* Dataset extract *
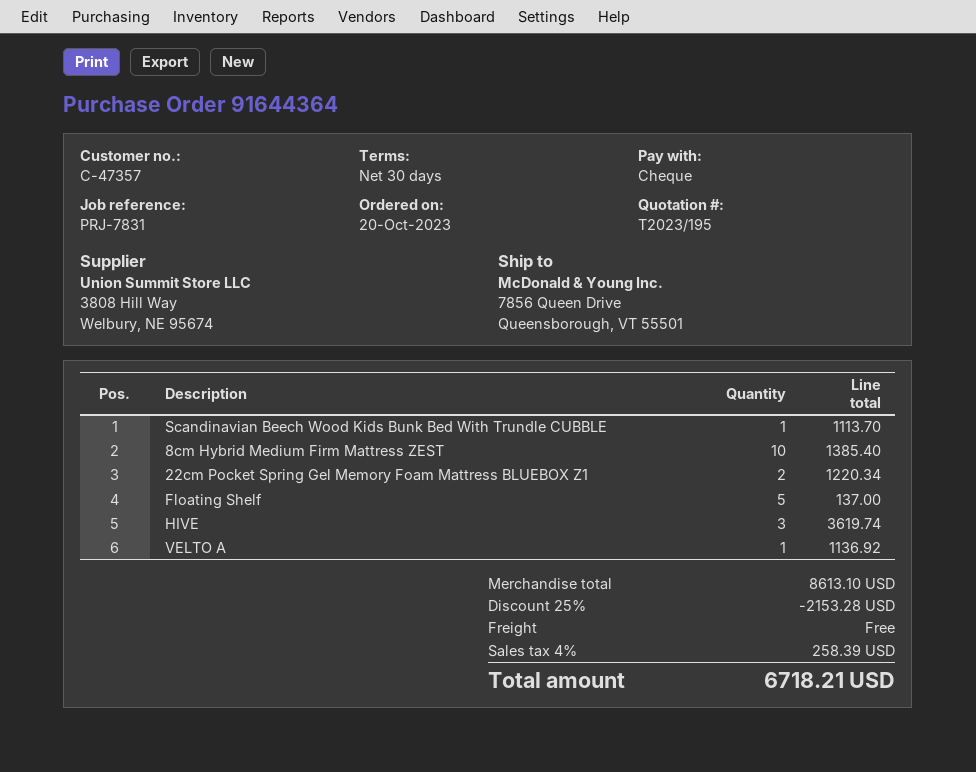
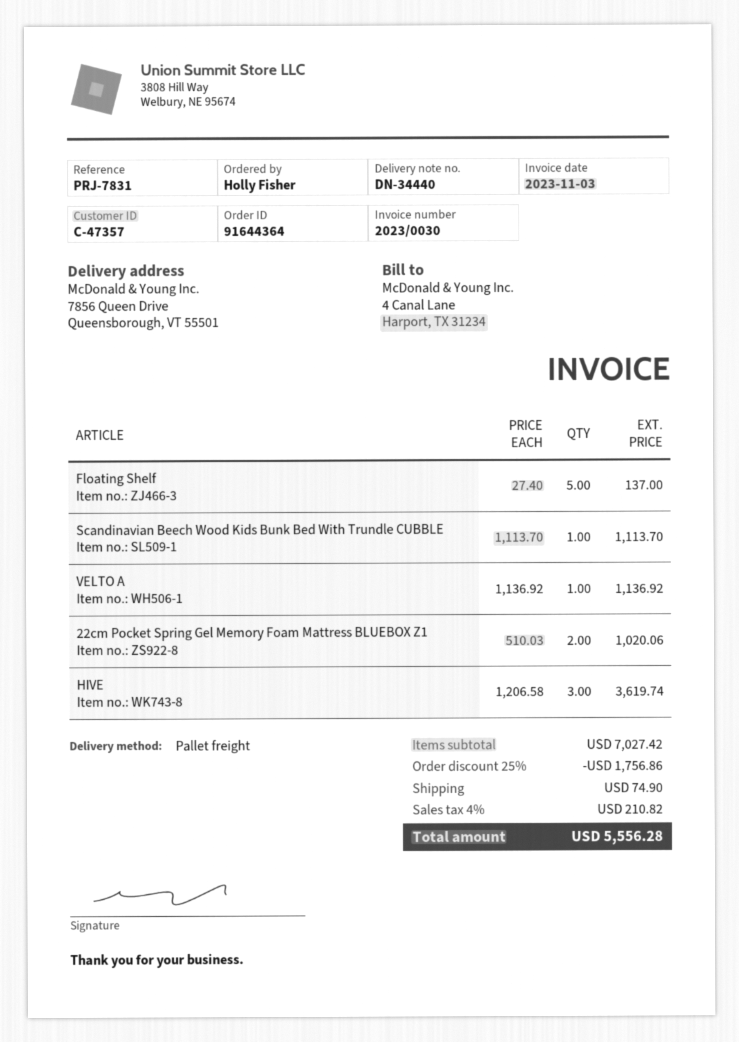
8cm Hybrid Medium Firm Mattress ZEST: 10 for 1385.40 -> none
22cm Pocket Spring Gel Memory Foam Mattress BLUEBOX Z1: 2 for 1220.34 -> 2 for 1020.06
subtotal: 8613.10 -> 7027.42
discount: 25% = 2153.28 -> 25% = 1756.86
shipping: 0.00 -> 74.90
tax: 4% = 258.39 -> 4% = 210.82
total: 6718.21 -> 5556.28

* Description of the task *
Leaving every picture out, output the data exactly as it stands.

* Response to this exercise *
8cm Hybrid Medium Firm Mattress ZEST: 10 for 1385.40 -> none
22cm Pocket Spring Gel Memory Foam Mattress BLUEBOX Z1: 2 for 1220.34 -> 2 for 1020.06
subtotal: 8613.10 -> 7027.42
discount: 25% = 2153.28 -> 25% = 1756.86
shipping: 0.00 -> 74.90
tax: 4% = 258.39 -> 4% = 210.82
total: 6718.21 -> 5556.28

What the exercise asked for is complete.